*Problem to work on:*
Filter the data below for the string "WeightEntry" and copy each matching line.

══════════

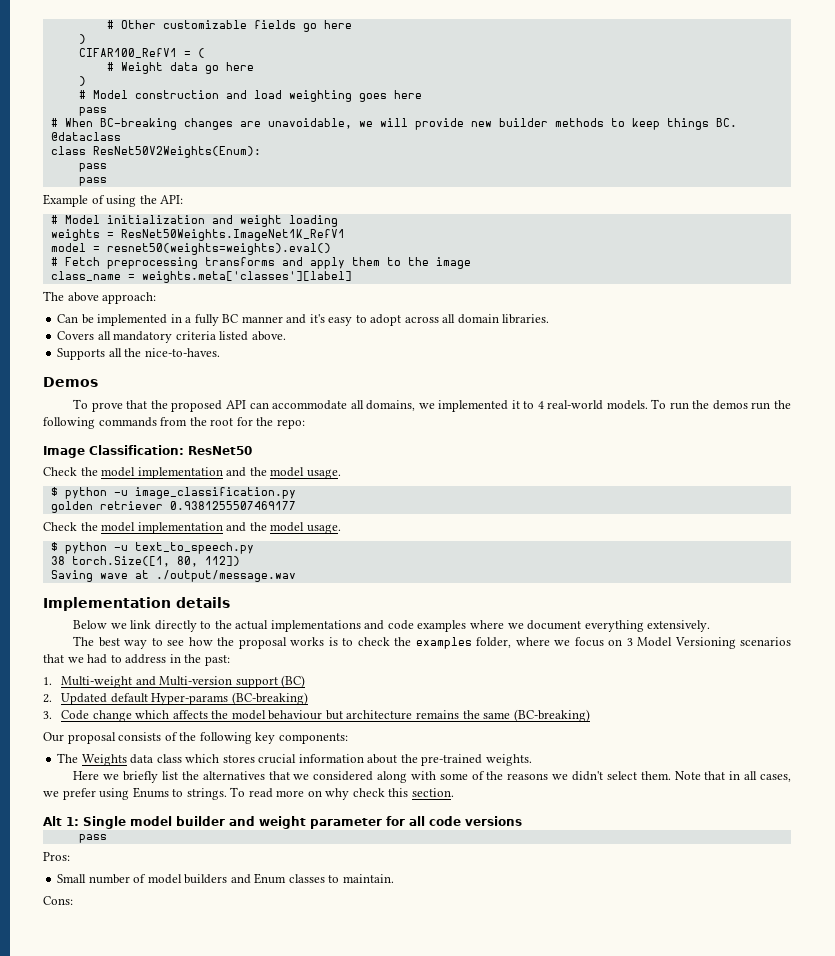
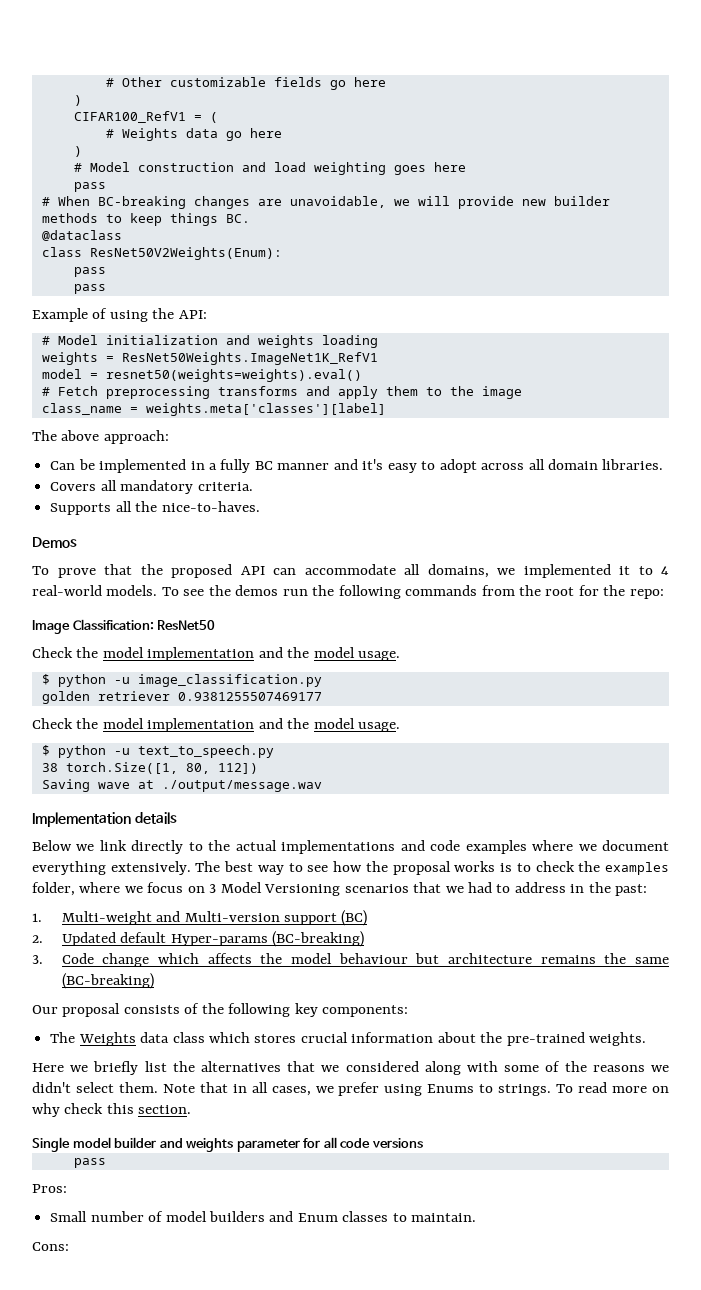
[120,62,163,74] Weight -> [121,128,178,141] Weights
[239,215,282,227] weight -> [257,335,314,348] weights
[175,331,286,341] criteria listed above. -> [197,482,253,491] criteria.
[669,402,689,410] run -> [183,589,205,596] see
(711, 626) // -> (191, 868) none
[43,816,79,826] Alt 1: -> (192, 1109) none
[259,816,306,829] weight -> [186,1138,234,1152] weights

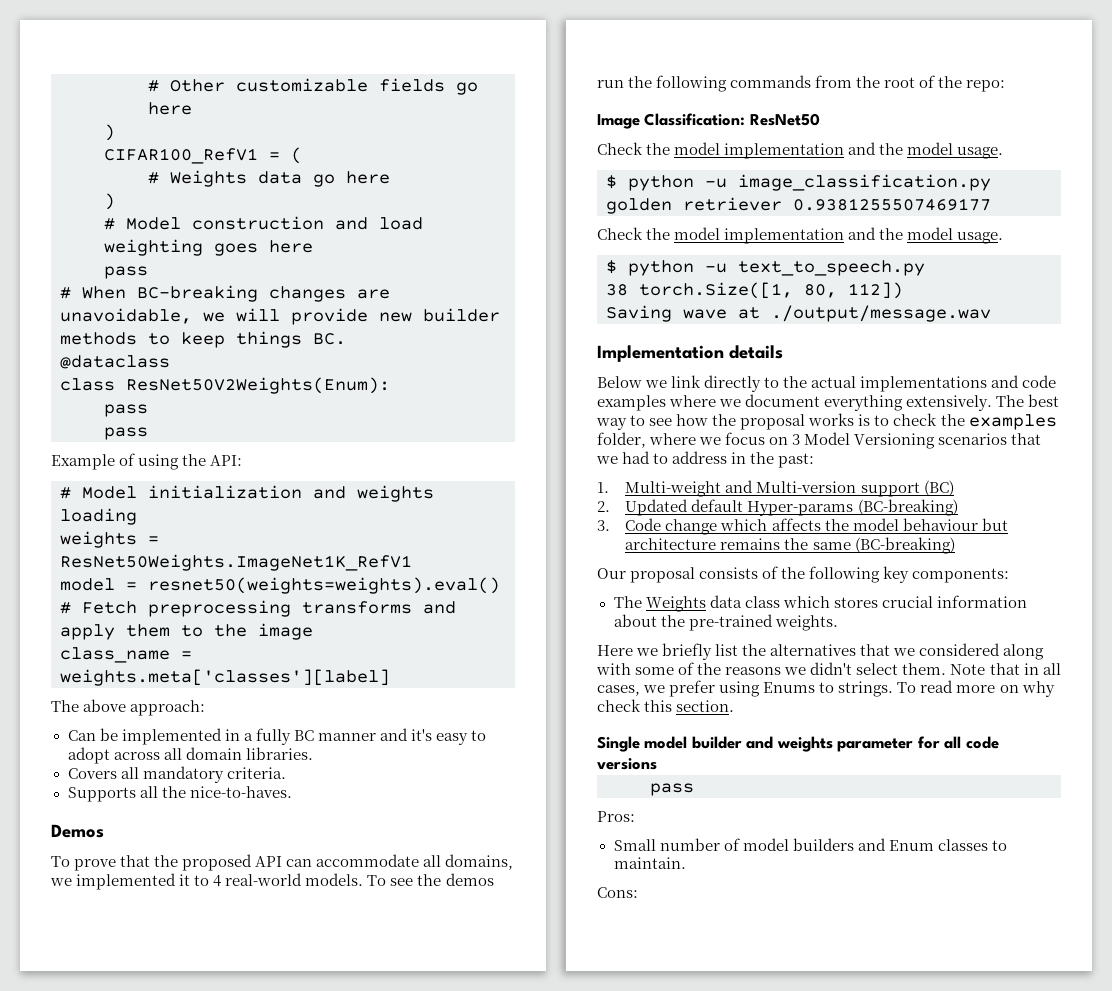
[578,585,599,596] for -> [919,75,936,88] of

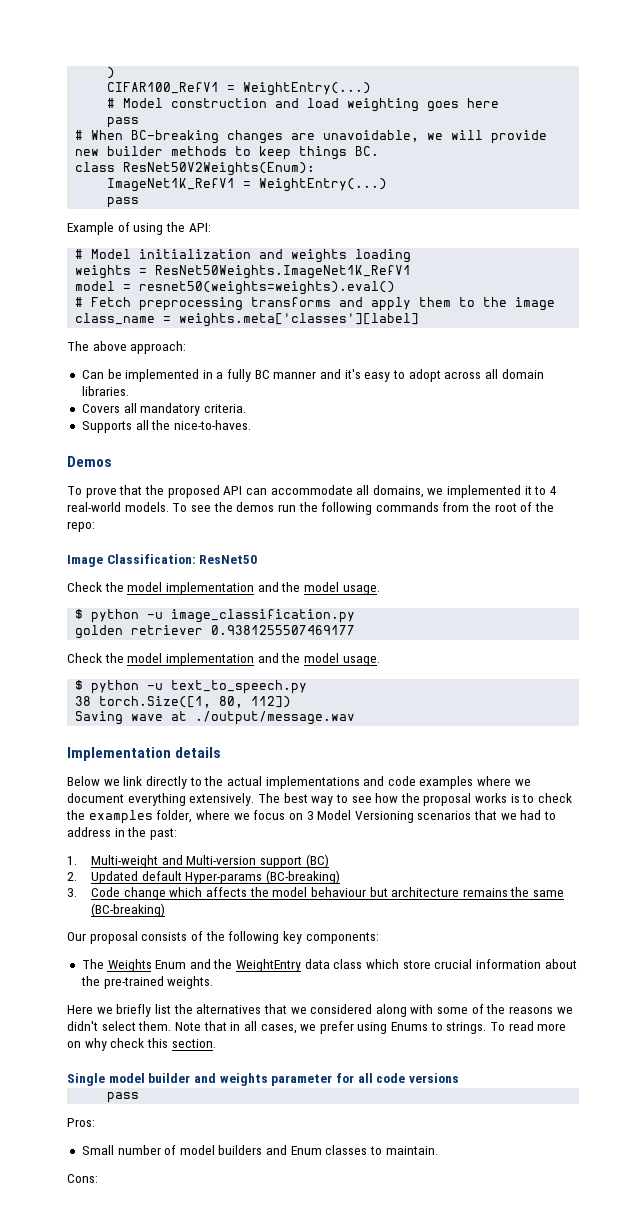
[148,78,478,95] [148,102,192,115] [104,124,115,141] [104,147,302,164] [148,170,390,187] [104,193,115,210] # Other customizable fields go here // ) // CIFAR100_RefV1 = ( // # Weights data go here // ) -> [107,67,116,79] [107,82,372,96] ) // CIFAR100_RefV1 = WeightEntry(...)
[60,355,170,369] // @dataclass -> (380, 151) none
[104,404,148,417] pass -> [107,178,388,192] ImageNet1K_RefV1 = WeightEntry(...)
(706, 604) none -> [155,959,302,972] Enum and the WeightEntry
[833,597,878,608] stores -> [402,960,431,969] store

══════════

*Solution to the problem:*
[148,78,478,95] [148,102,192,115] [104,124,115,141] [104,147,302,164] [148,170,390,187] [104,193,115,210] # Other customizable fields go here // ) // CIFAR100_RefV1 = ( // # Weights data go here // ) -> [107,67,116,79] [107,82,372,96] ) // CIFAR100_RefV1 = WeightEntry(...)
[104,404,148,417] pass -> [107,178,388,192] ImageNet1K_RefV1 = WeightEntry(...)
(706, 604) none -> [155,959,302,972] Enum and the WeightEntry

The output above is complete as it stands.